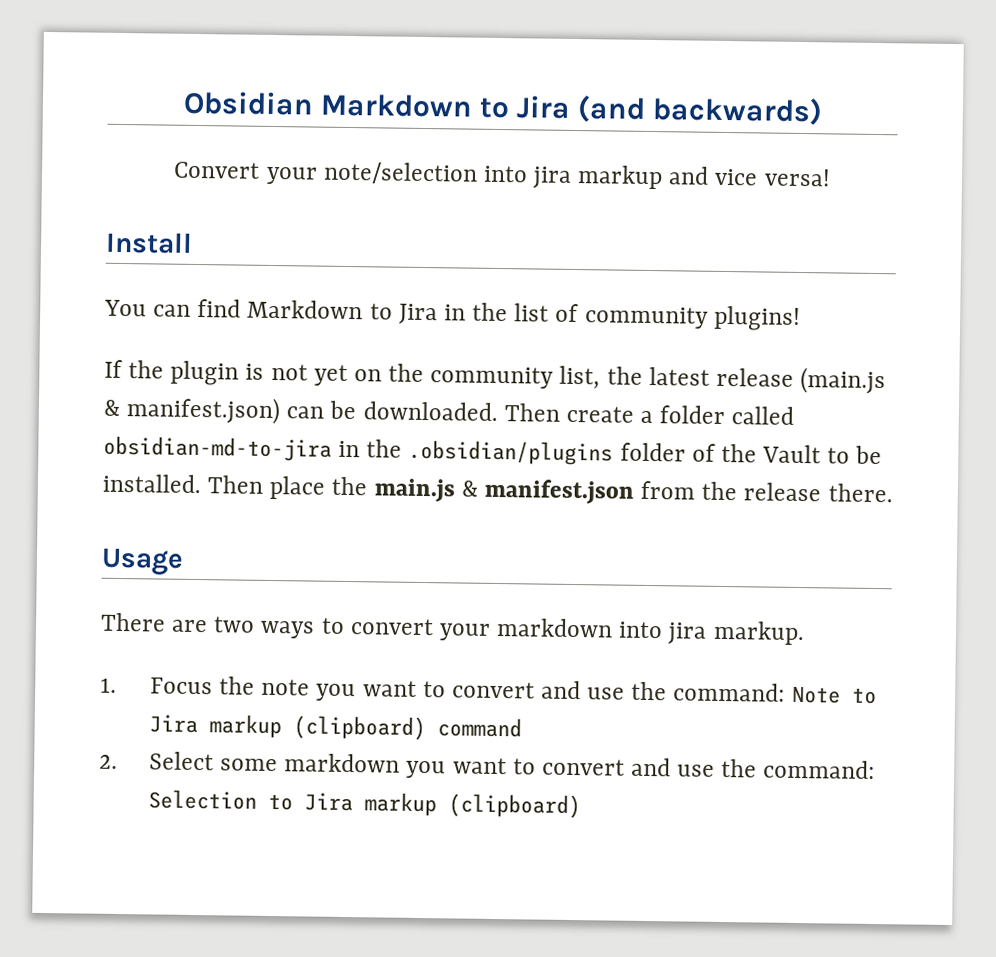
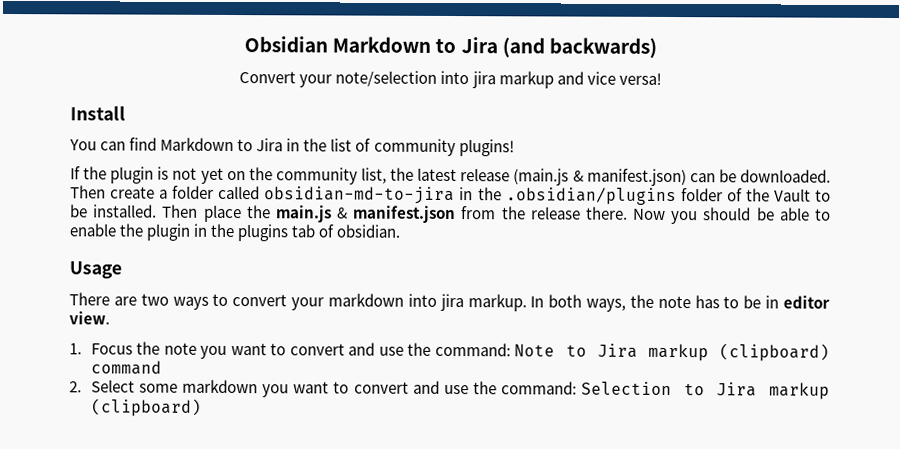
(893, 493) none -> [633,207,831,225] [69,223,401,242] Now you should be able to enable the plugin in the plugins tab of obsidian.
(805, 633) none -> [530,294,831,312] [69,311,110,325] In both ways, the note has to be in editor view.

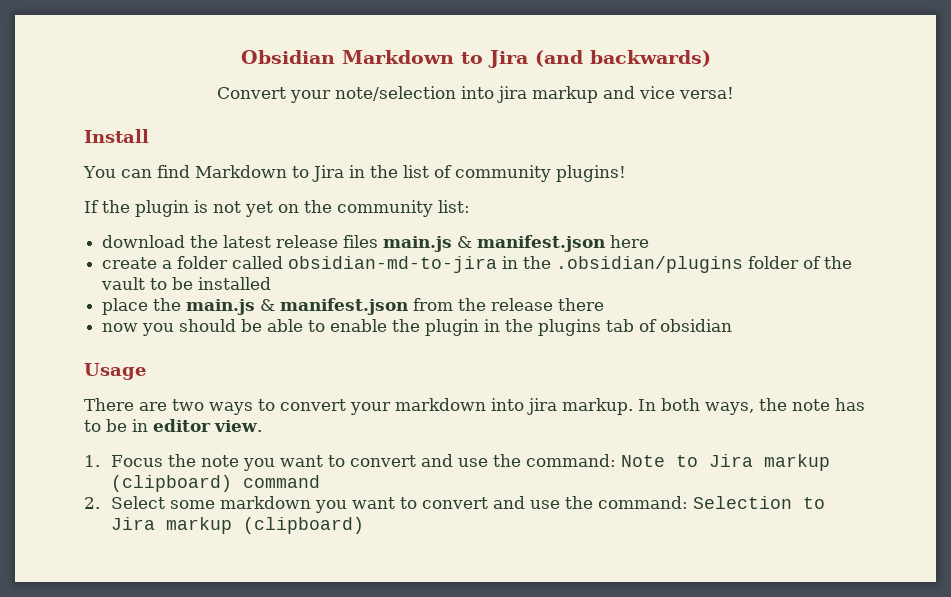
[361,167,387,184] list, -> [438,200,470,213] [102,235,186,248] list: // download
[513,168,831,187] [70,185,106,199] (main.js & manifest.json) can be downloaded. Then -> [343,235,650,252] files main.js & manifest.json here //
[773,188,832,202] [70,204,199,218] Vault to be installed. Then -> [101,277,272,290] vault to be installed //
[585,206,667,220] there. Now -> [558,298,605,311] [102,323,139,332] there // now
[336,224,401,238] obsidian. -> [660,319,733,332] obsidian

══════════

Write the listing out again in full and unchanged, minus any pictures.

(893, 493) none -> [633,207,831,225] [69,223,401,242] Now you should be able to enable the plugin in the plugins tab of obsidian.
(805, 633) none -> [530,294,831,312] [69,311,110,325] In both ways, the note has to be in editor view.

[361,167,387,184] list, -> [438,200,470,213] [102,235,186,248] list: // download
[513,168,831,187] [70,185,106,199] (main.js & manifest.json) can be downloaded. Then -> [343,235,650,252] files main.js & manifest.json here //
[773,188,832,202] [70,204,199,218] Vault to be installed. Then -> [101,277,272,290] vault to be installed //
[585,206,667,220] there. Now -> [558,298,605,311] [102,323,139,332] there // now
[336,224,401,238] obsidian. -> [660,319,733,332] obsidian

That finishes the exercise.